(Content revision data)
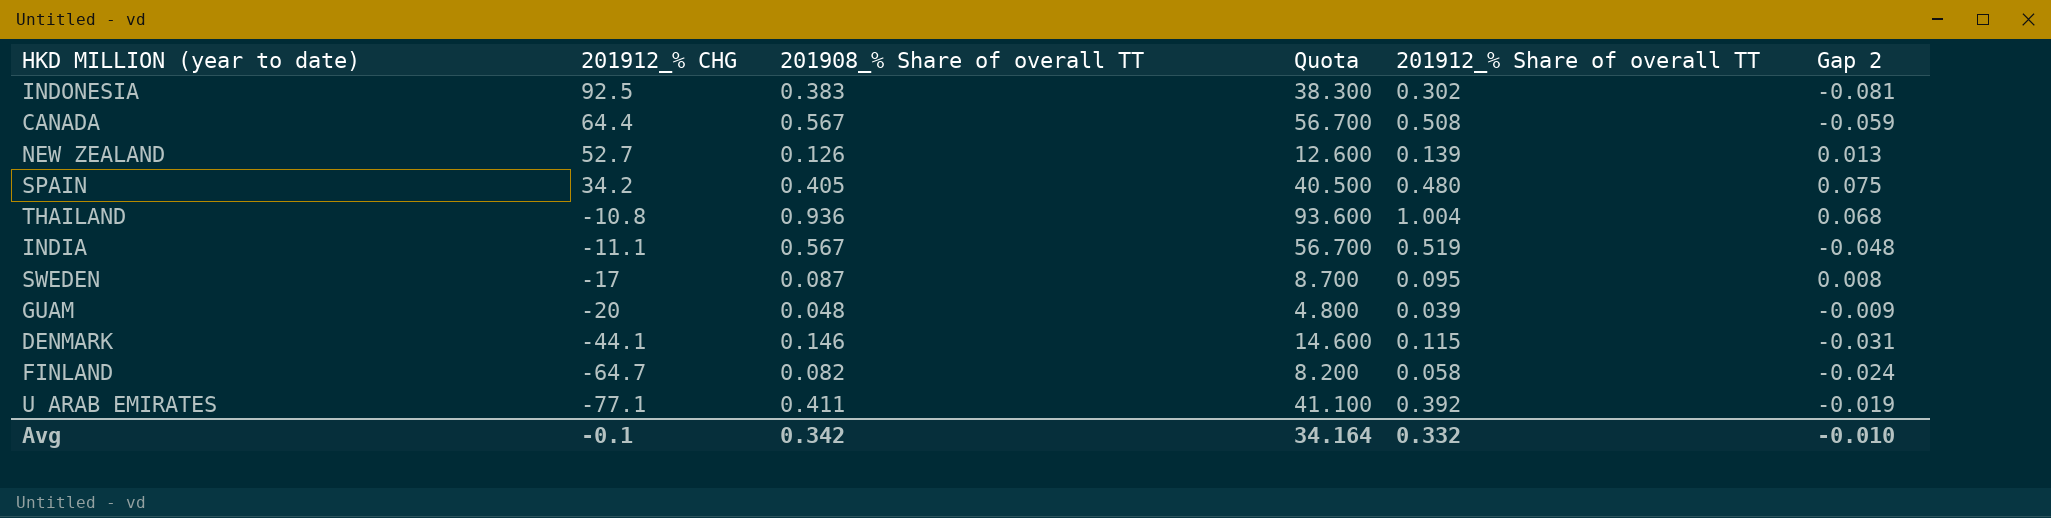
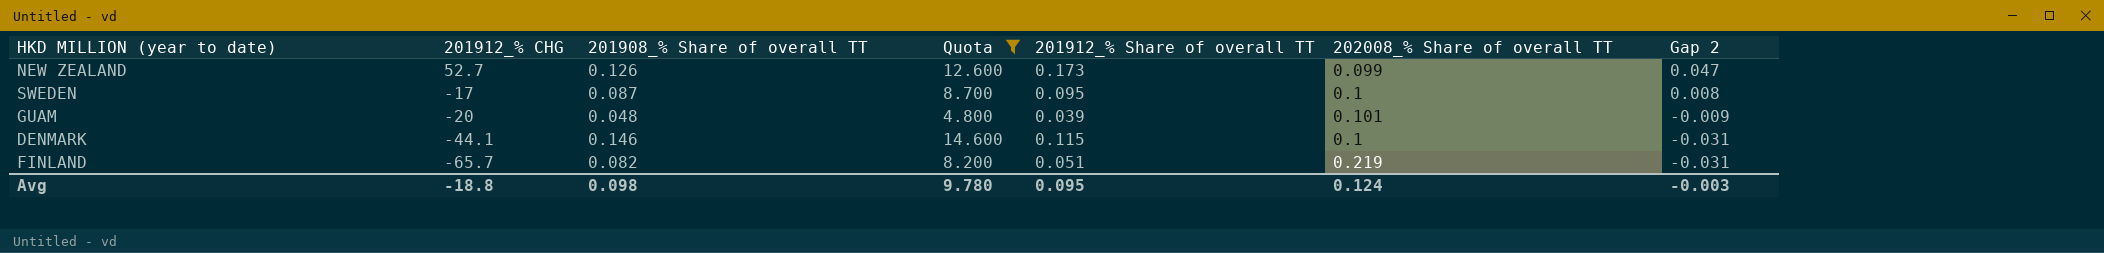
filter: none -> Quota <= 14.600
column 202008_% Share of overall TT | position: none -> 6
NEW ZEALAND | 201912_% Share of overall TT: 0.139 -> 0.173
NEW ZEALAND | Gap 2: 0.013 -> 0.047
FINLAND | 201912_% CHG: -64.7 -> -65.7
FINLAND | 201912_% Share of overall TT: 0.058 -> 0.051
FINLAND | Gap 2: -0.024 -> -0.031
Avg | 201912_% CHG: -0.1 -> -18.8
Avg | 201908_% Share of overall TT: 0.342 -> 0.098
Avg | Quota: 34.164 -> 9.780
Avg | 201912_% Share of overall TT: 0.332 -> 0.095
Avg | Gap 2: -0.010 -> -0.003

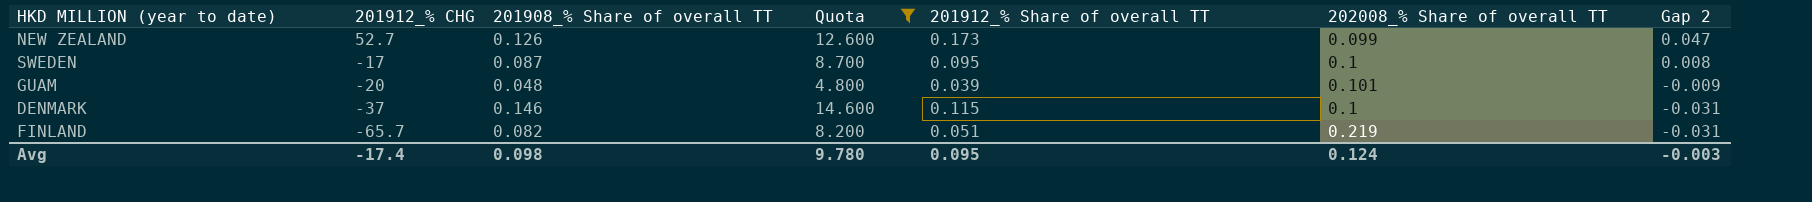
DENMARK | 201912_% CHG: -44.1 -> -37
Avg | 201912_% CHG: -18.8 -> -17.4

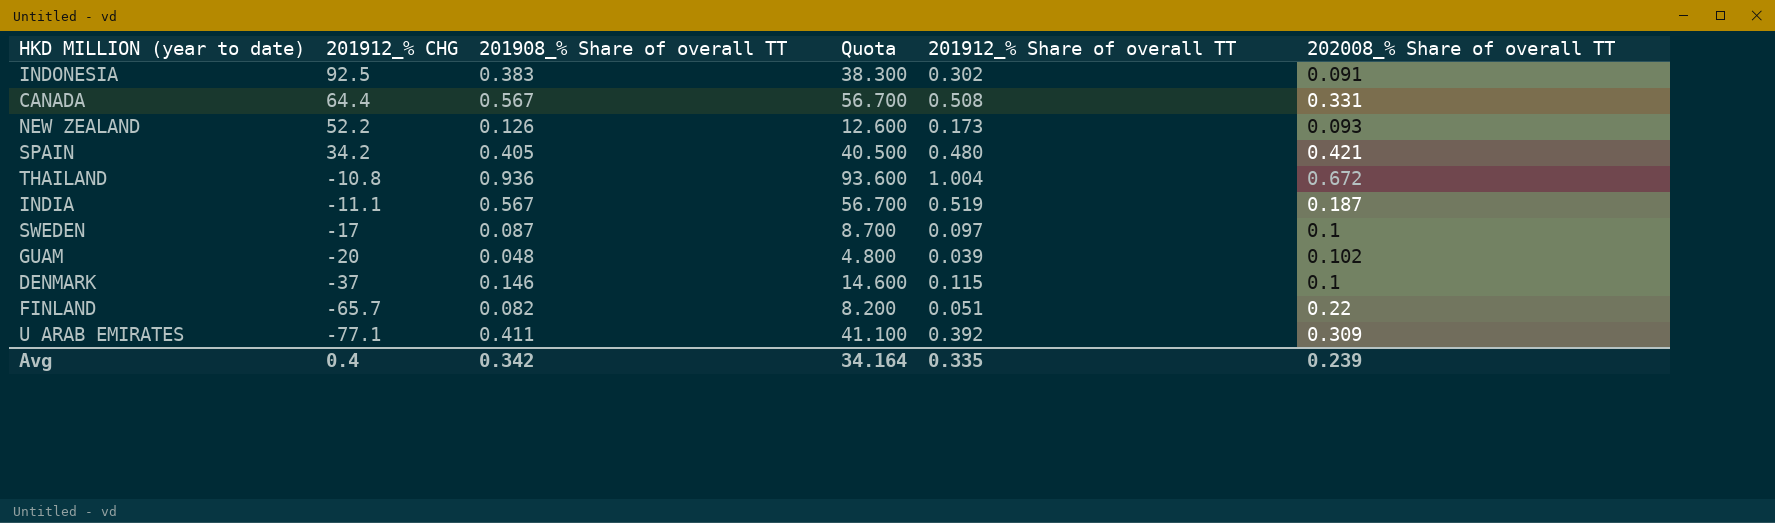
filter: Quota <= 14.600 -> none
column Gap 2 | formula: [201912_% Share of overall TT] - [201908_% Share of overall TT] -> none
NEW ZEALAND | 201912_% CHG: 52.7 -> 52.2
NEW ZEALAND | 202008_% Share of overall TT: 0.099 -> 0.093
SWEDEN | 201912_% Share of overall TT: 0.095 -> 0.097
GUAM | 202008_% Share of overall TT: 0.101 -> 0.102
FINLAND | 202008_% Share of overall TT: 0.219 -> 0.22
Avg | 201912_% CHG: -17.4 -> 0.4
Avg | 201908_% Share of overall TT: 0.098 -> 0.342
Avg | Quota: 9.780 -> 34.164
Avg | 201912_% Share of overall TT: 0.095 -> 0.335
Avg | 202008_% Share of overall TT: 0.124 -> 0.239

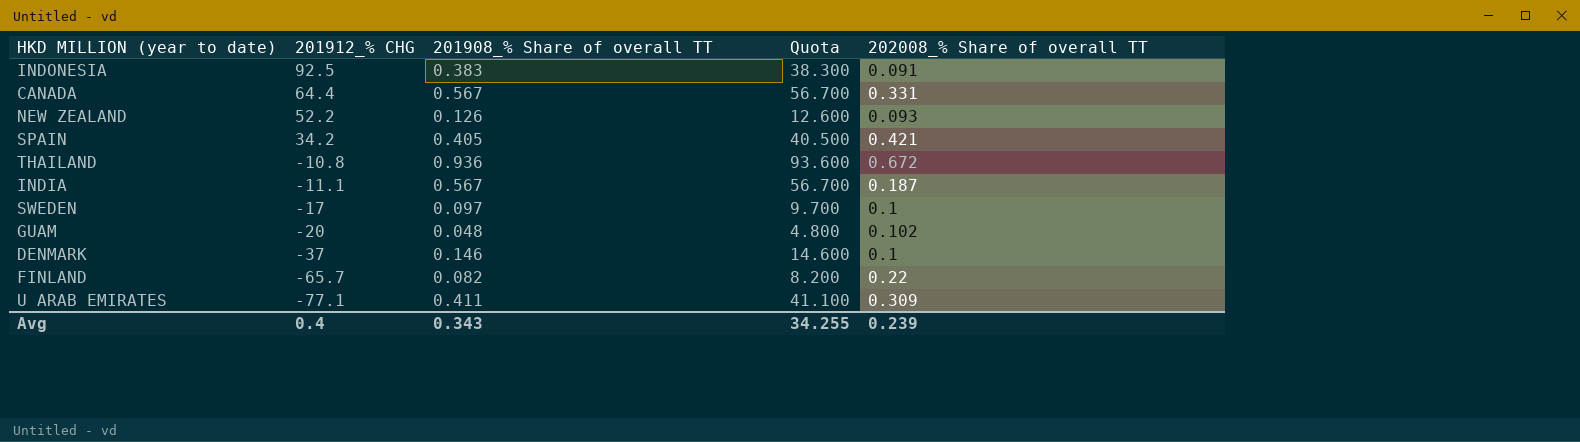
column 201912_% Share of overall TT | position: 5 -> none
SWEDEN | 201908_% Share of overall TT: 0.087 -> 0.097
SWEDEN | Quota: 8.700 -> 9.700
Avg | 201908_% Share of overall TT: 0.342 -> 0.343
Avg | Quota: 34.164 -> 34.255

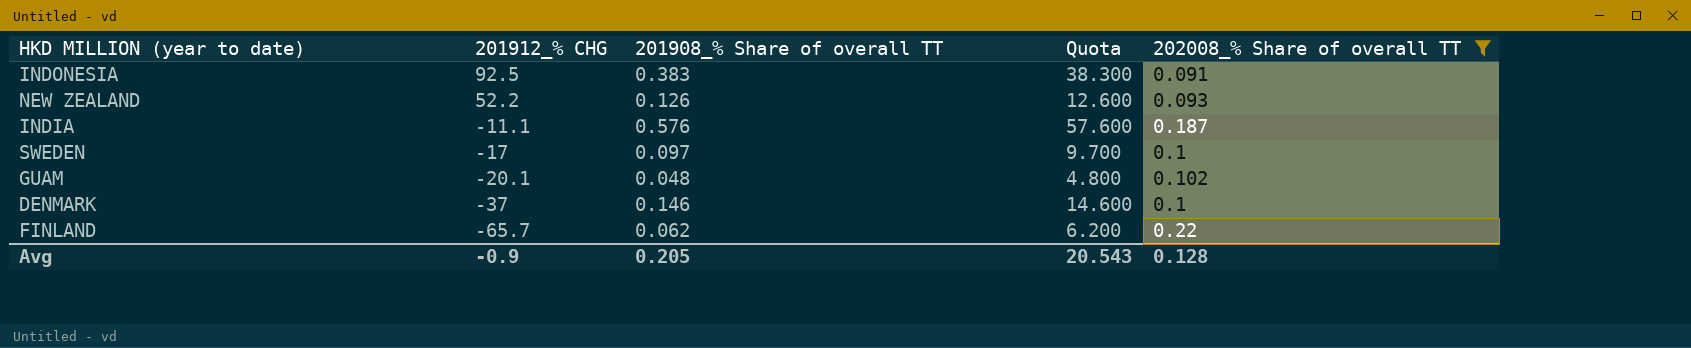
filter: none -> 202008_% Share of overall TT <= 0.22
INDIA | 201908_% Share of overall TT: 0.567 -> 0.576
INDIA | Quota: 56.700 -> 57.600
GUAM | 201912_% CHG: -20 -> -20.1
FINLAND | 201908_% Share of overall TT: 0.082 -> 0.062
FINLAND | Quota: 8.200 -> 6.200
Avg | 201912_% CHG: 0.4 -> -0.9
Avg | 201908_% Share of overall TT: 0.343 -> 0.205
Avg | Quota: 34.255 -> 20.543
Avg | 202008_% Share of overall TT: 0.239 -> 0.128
---
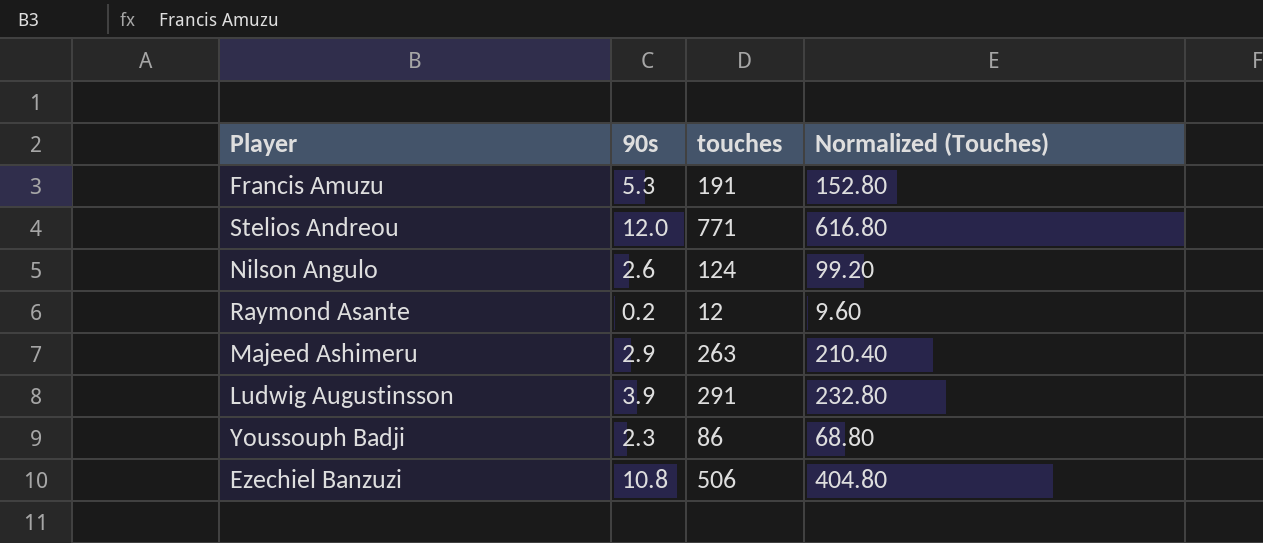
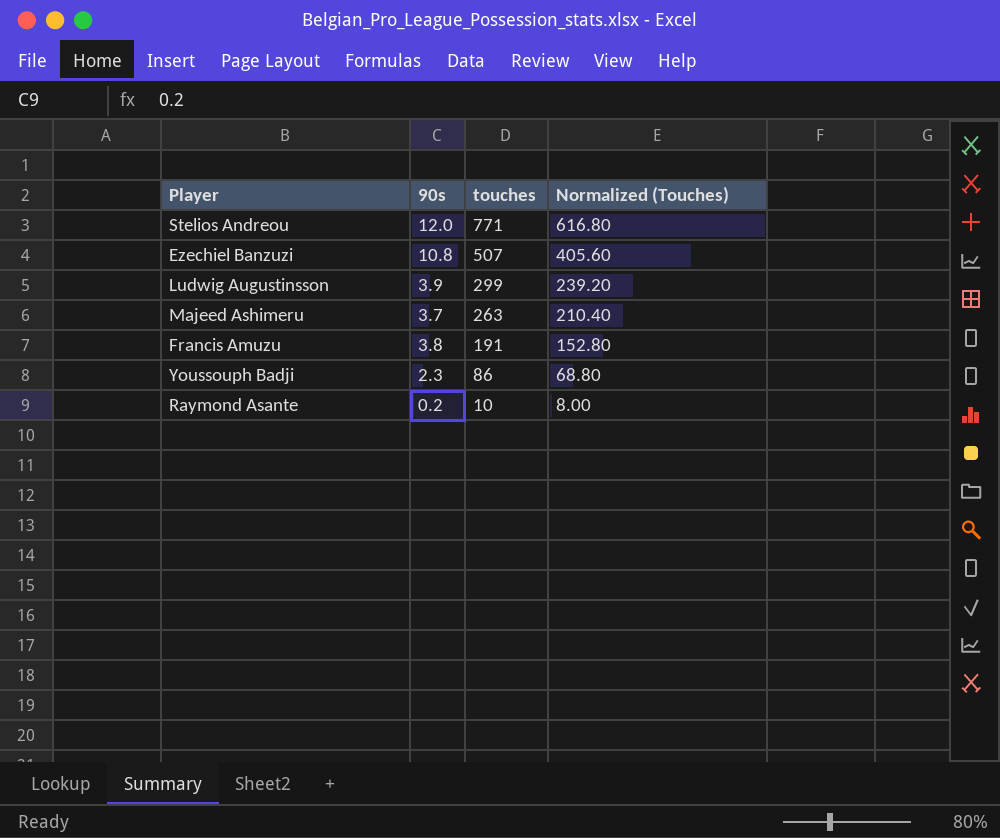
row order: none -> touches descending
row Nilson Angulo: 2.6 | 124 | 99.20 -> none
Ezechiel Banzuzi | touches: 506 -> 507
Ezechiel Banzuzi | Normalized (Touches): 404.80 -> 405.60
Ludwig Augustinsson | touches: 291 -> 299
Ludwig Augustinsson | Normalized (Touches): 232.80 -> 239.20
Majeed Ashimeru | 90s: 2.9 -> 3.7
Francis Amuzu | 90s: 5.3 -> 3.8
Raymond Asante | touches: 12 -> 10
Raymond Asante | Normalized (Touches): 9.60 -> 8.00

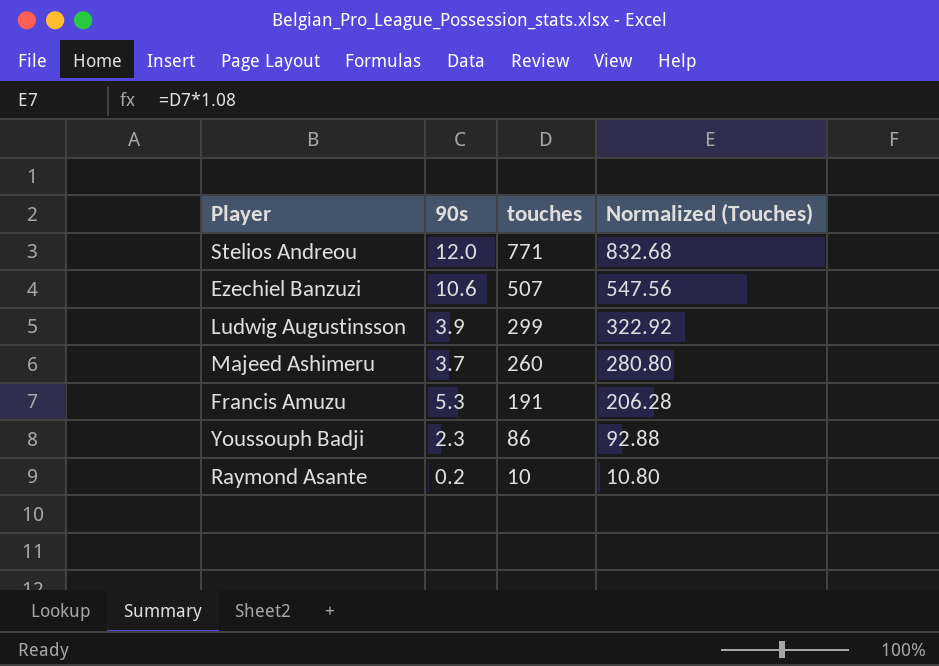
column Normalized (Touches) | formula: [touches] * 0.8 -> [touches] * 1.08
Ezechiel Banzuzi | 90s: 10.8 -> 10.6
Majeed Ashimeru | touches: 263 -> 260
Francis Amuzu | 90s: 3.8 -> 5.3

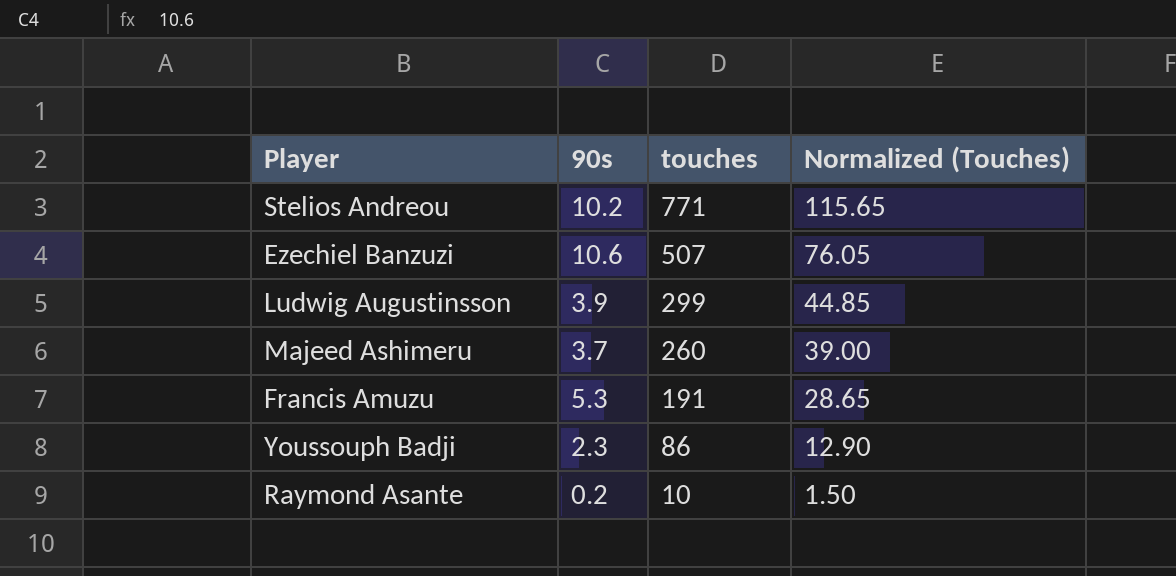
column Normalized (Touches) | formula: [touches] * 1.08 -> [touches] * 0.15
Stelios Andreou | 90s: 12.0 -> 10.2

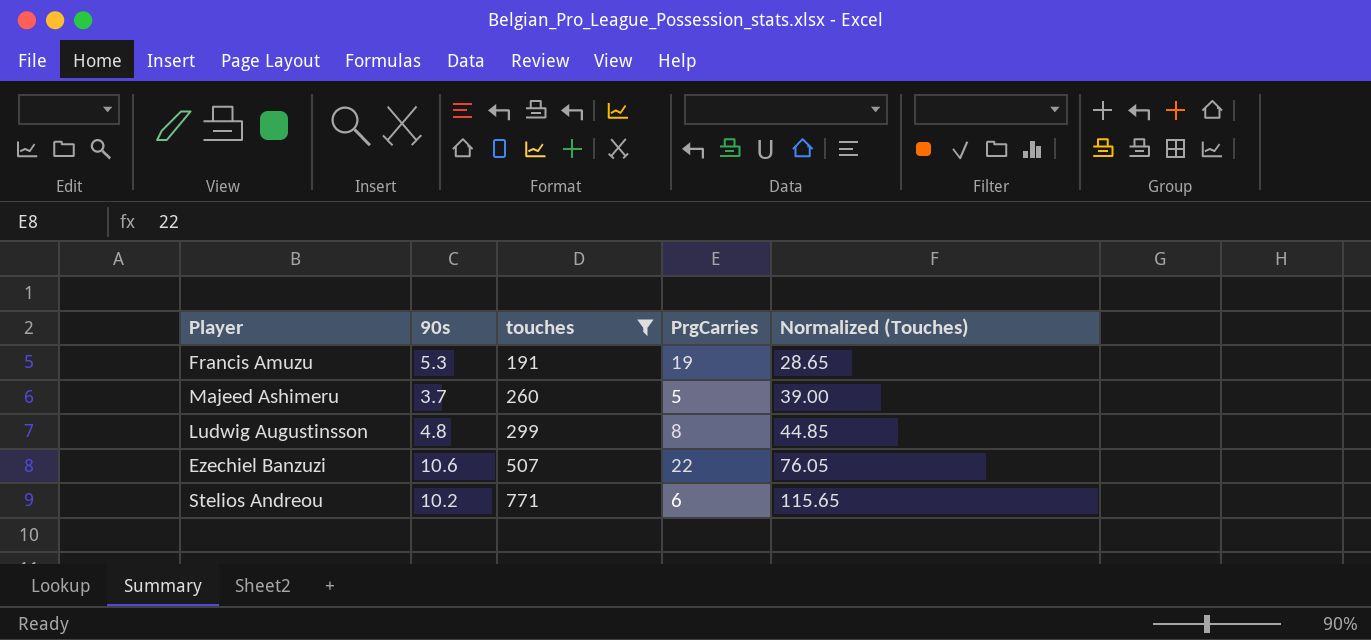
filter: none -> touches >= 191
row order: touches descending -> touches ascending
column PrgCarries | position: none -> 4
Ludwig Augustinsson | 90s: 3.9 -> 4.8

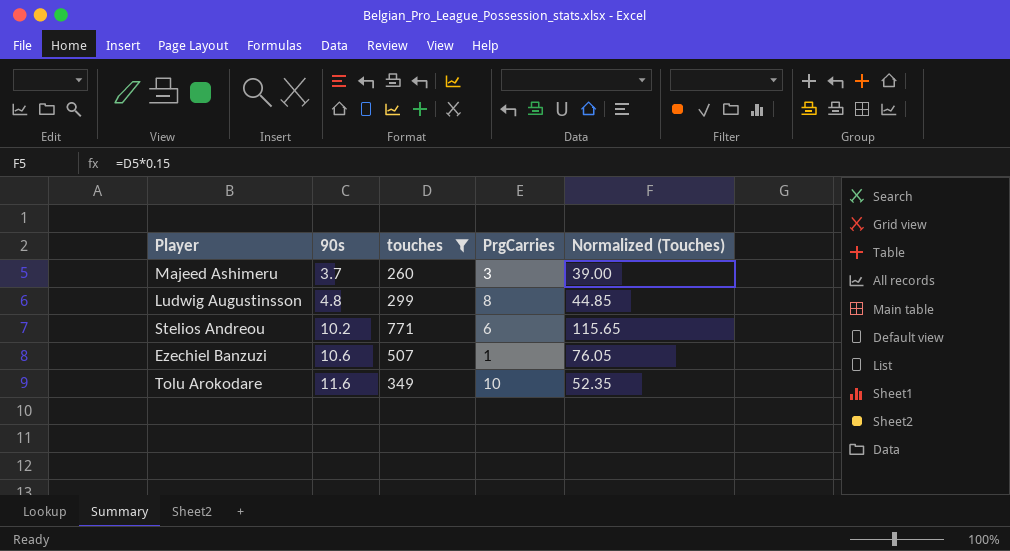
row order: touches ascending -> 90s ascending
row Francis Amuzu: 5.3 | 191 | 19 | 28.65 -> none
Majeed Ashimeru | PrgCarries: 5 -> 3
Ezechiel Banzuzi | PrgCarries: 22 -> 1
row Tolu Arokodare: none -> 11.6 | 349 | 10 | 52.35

**HOW TO COMPLETE THIS TASK**
Nothing but the lines above, starting at the line that contains "Avg | 201908_% Share of overall TT: 0.098" and ending at the line that contains "SWEDEN | 201908_%", should be given again, exactly and without the pictures.

**RESPONSE TO THIS TASK**
Avg | 201908_% Share of overall TT: 0.098 -> 0.342
Avg | Quota: 9.780 -> 34.164
Avg | 201912_% Share of overall TT: 0.095 -> 0.335
Avg | 202008_% Share of overall TT: 0.124 -> 0.239

column 201912_% Share of overall TT | position: 5 -> none
SWEDEN | 201908_% Share of overall TT: 0.087 -> 0.097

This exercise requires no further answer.